In a bid to preserve ecosystems and wildlife habitats mostly found on community lands, the introduction of community based conservation in various regions of the country has been highly on the rise since the early 2000’s. This effort, later boosted by the review and enactment of the wildlife Conservation and Management Act 2013 has seen communities get involved in the national conservation program.
Like other projects involving communities, this conservation model has attracted non-governmental organisations, hugely funded especially to carry out the conservation mandate while observing adherence to human and land rights of communities, peace and improvement of livelihoods.
For several pastoralists groups in Isiolo county, this has however not been entirely the case. Residents under the Billiqo-Buulessa and Gootu-Nakurpat conservancies have in the recent days raised complaints relating to human and land rights violation, inter-community conflict and land use restrictions alleged to be fueled by the Northern Rangelands Trust, an organisation that has set up over 35 conservancies across the country, mostly found in the Northern and coastal regions of Kenya.
To establish the claims by the communities, the Natural Resources Alliance of Kenya (KeNRA) and Inform Action facilitated a Fact finding mission that would be conducted in conjunction with the Errant Natives, Boran Council of Elders, Waaso Professional Forum and the Sisi kwa Sisi student organization of the Kenyatta University. Representatives from the various organisations and individuals made extensive visits to various areas in Isiolo since the beginning of the year, recording information given by a large number of people in both Billiqo-Buulessa and Gootu-Nakurpat conservancies, mostly inhabited by the Borana community.

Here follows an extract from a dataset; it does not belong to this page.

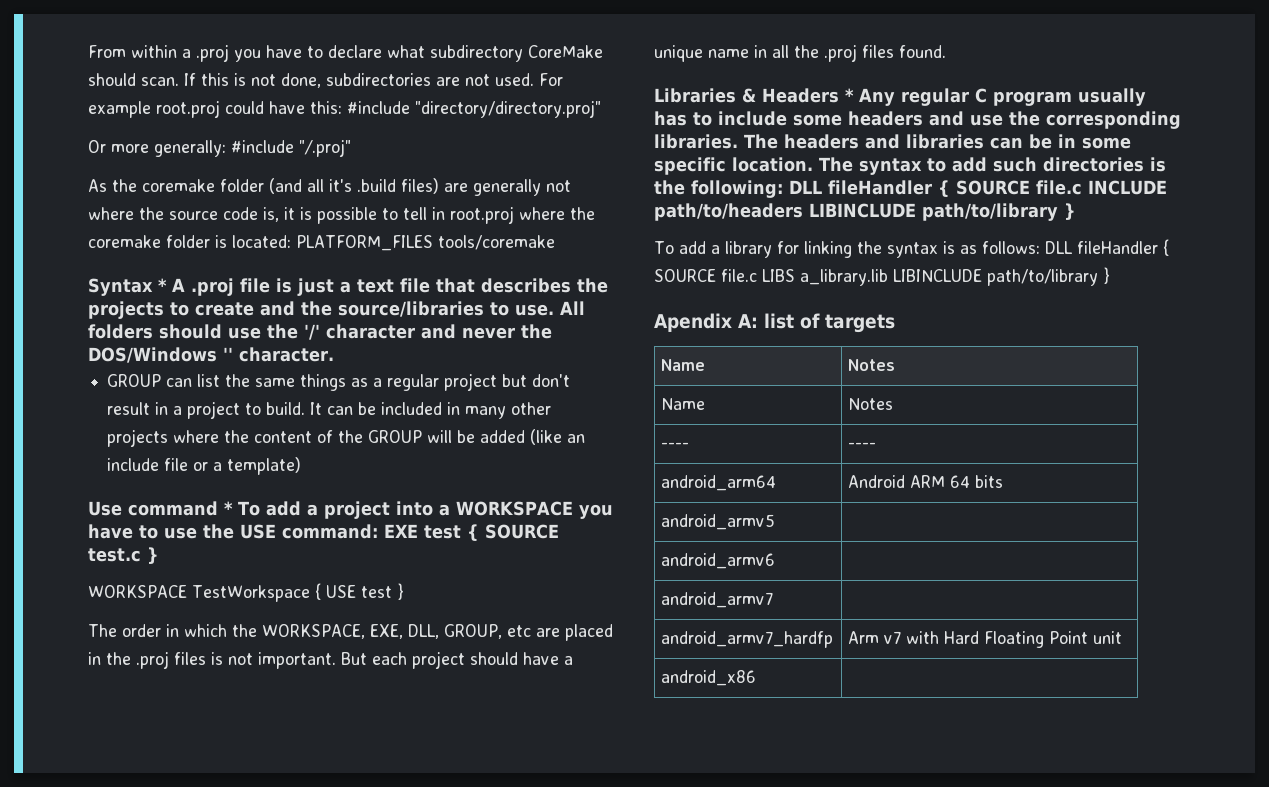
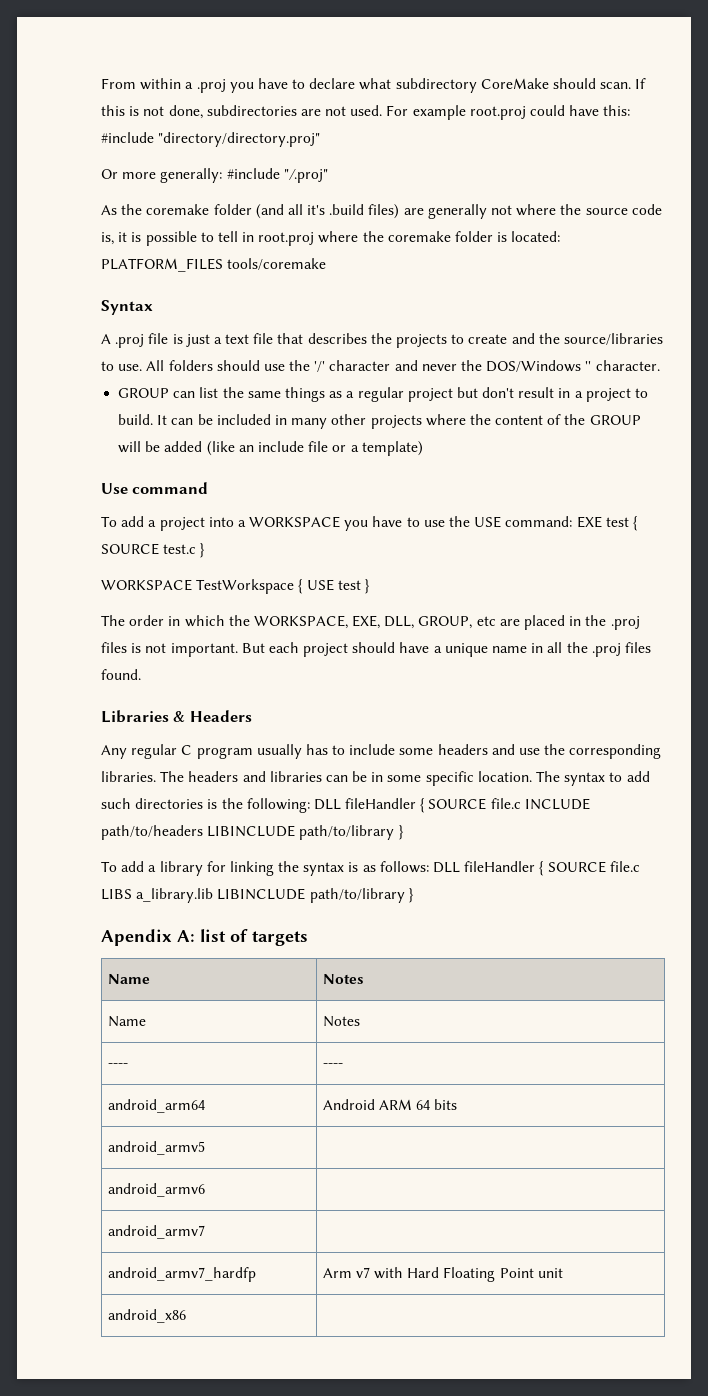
[158,278,167,292] * -> (153, 307) //
[224,501,233,515] * -> (209, 488) //
[845,88,854,102] * -> (252, 716) //

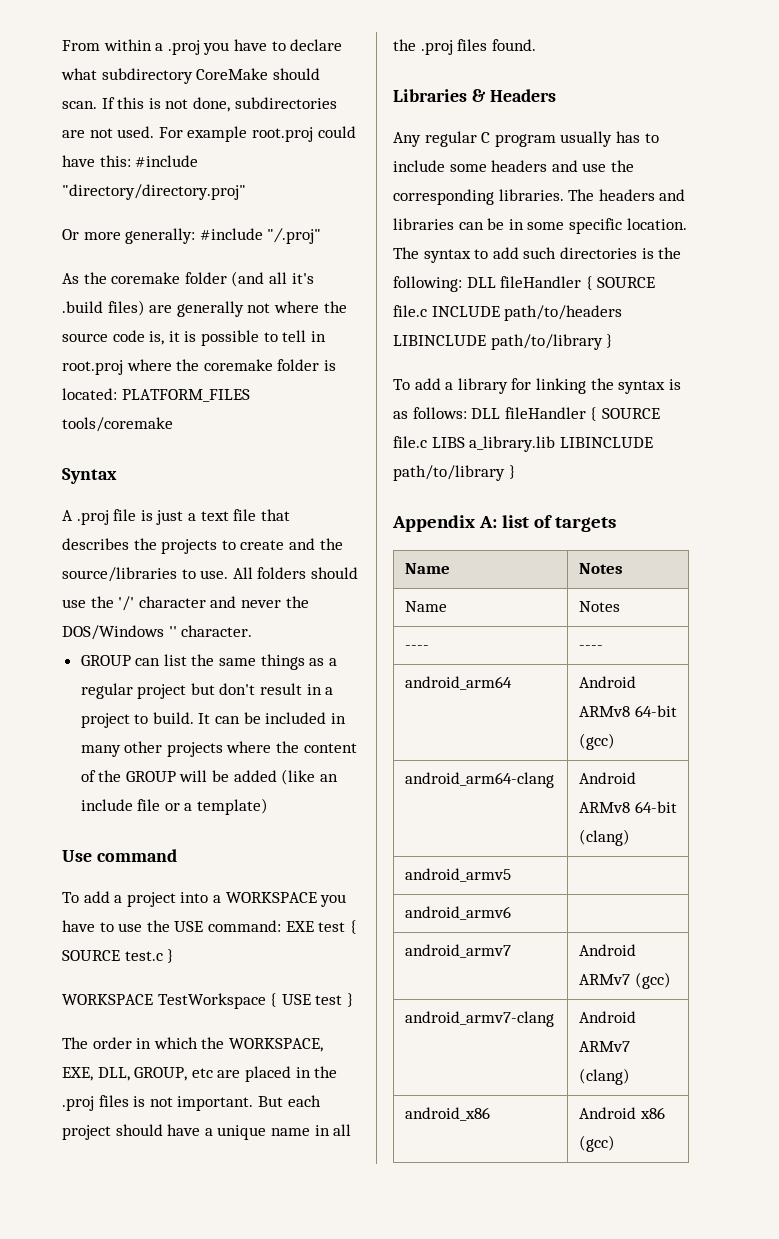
[101,929,172,946] Apendix -> [392,515,475,532] Appendix
[378,1099,458,1110] [107,1141,205,1155] [107,1183,205,1197] [107,1225,205,1239] [107,1267,256,1282] [322,1267,563,1282] [107,1309,186,1323] ARM 64 bits // android_armv5 | // android_armv6 | // android_armv7 | // android_armv7_hardfp | Arm v7 with Hard Floating Point unit // android_x86 | -> [579,705,677,717] [579,733,616,750] [405,772,555,788] [579,772,637,784] [579,801,677,813] [579,829,631,846] [405,868,512,882] [405,906,512,920] [405,944,512,958] [579,944,637,956] [579,972,671,989] [405,1011,555,1027] [579,1011,637,1023] [579,1041,631,1052] [579,1068,631,1085] [405,1107,491,1121] [579,1107,665,1119] [579,1135,616,1152] ARMv8 64-bit (gcc) // android_arm64-clang | Android ARMv8 64-bit (clang) // android_armv5 | // android_armv6 | // android_armv7 | Android ARMv7 (gcc) // android_armv7-clang | Android ARMv7 (clang) // android_x86 | Android x86 (gcc)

The “Fact Finding Report on the Northern Rangelands Trust’s operations in Community Conservancies in Isiolo County’’ by the Waaso Professional Forum and the Borana Council of Elders was hence released in April 2019 as a result of the fact finding mission. The report captures in detail the plight of a community that has allegedly suffered in the hands of the people it entrusted their livelihood to, while the county and national governments watched in silence.
Among claims made by the community during interviews by the fact finding team include loss of grazing areas following a move by NRT to set up tourist camps in the region; threatening the livelihood of the locals which is largely dependent on livestock production, fueling escalation of cattle rustling and deadly conflicts between the Samburu and the Borana resulting to human killings and looting of large numbers of livestock. The locals alleged that since the establishment of the Conservancy, there has been an increase in human-wildlife conflict resulting from a large number of wildlife using grazing areas and water resources in the conservancy as well as introduction of non-resident lions. They further accused NRT of compromising elected leaders, security personnel and local administration in the area, facilitating disappreances of people from the two conservancies and denying members of the community information regarding management of the conservancies, and the right of assembly and expression as enshrined in the Constitution as well as a number of other pieces of legislation.
According to the report findings, apart from giving the Biliqo-Bulesa conservancy a vehicle, constructing two sub-standard classrooms, a mud-walled nursery school and teacher’s houses, the NRT has reneged on most of the promises it made to the community prior to the formation of the conservancies. The report further points to a well-orchestrated scheme to weaken and destroy traditional institutions and facilities in protected areas of Isiolo to pave way for their handover either to NRT or to foreign entities and an alteration of the power and traditional governance structures of the communities in the North, among other findings.
Upon release of the report, NRT has since responded dismissing the allegations as wild and lacking evidence. The organisation says it was not involved in the interviews by the fact finding team terming the report as biased. NRT has further threatened to take action against their accusers over defamation.
As the community awaits a solid response from the County and National governments regarding recommendations on the report, some local leaders led by the county speaker Hussein Halakhe have said they want the conservancies to remain, terming the accusations against NRT as false.
Majority of locals however have the opinion that NRT’s activities in Isiolo County should be outlawed, and that legal action should be taken against the organisation over the killing of more than seventy people and loss of thousands of heads of livestock in Billiqo-Buulessa Conservancy. Other recommendations by the fact finding team include; Adoption of mixed use conservation model, formation of an interim committee, effective protection, planning and management of the land, promotion of the D’eeda system, community registration as trusts and associates to ensure benefits from the land and promotion of intra-community and intercommunity peace and cohesion, all in line with the Community Land Act regulations.
The recent regulations implement provisions of the Community Land Act, 2016 with respect to, among other things, recognition, protection and registration of community land rights, community land management committees, registration of communities, conversion of community land, settlement of disputes relating to community land, conversion of group representatives, a national programme for public education and awareness on provisions of the Act.